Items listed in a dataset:
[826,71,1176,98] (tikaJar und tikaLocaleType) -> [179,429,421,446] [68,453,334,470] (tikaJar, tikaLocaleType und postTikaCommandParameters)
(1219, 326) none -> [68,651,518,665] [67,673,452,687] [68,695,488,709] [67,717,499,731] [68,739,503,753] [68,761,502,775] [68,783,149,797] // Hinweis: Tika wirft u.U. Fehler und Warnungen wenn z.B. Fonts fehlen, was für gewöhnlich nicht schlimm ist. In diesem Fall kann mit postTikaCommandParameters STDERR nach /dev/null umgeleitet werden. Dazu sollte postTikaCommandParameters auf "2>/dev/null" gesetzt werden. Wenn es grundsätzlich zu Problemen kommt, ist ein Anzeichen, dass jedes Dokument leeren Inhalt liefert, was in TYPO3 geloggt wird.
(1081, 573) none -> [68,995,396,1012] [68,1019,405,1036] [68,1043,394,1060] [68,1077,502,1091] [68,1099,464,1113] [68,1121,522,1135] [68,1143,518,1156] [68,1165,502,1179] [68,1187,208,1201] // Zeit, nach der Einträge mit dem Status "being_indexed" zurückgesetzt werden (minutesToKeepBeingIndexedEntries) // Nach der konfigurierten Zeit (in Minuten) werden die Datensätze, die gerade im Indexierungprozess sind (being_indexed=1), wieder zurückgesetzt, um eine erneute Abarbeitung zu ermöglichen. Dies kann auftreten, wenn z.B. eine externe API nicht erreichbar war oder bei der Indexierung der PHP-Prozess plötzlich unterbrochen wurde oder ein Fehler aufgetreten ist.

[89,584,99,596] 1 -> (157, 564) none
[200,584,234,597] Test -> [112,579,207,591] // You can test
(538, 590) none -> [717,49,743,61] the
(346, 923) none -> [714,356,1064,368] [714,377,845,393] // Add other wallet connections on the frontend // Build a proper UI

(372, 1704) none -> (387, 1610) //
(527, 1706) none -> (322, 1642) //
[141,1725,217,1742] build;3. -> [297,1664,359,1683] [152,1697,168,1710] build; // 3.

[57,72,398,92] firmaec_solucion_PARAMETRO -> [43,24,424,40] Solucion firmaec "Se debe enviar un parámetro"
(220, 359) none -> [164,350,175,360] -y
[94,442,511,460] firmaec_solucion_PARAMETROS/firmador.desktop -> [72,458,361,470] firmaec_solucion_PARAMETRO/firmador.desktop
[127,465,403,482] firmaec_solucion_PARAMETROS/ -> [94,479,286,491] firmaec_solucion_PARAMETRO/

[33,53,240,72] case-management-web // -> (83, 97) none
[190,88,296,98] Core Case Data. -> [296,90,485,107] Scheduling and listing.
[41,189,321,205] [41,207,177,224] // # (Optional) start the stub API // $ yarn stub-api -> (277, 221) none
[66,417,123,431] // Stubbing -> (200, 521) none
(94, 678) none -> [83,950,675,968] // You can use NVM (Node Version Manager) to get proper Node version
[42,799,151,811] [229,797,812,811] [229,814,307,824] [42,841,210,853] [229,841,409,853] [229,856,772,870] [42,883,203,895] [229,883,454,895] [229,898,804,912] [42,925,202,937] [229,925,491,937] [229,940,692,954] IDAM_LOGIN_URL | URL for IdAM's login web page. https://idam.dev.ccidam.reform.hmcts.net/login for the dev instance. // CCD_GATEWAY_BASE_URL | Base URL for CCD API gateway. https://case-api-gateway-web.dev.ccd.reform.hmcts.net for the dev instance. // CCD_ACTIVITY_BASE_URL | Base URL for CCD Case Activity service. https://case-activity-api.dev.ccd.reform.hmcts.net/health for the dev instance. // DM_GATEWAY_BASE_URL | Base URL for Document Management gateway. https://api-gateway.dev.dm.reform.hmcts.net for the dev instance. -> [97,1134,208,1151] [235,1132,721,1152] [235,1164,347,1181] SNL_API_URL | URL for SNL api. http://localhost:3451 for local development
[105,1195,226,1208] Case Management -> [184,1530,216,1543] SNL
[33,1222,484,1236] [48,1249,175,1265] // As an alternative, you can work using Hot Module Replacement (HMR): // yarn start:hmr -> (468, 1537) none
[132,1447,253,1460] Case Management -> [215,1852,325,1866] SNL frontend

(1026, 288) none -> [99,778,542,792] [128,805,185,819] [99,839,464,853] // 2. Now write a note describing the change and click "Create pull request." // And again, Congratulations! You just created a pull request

**TASK PROMPT:**
Determine how many lines in the data include "frontend", and let the answer be that number alone.

**EXERCISE OUTPUT:**
2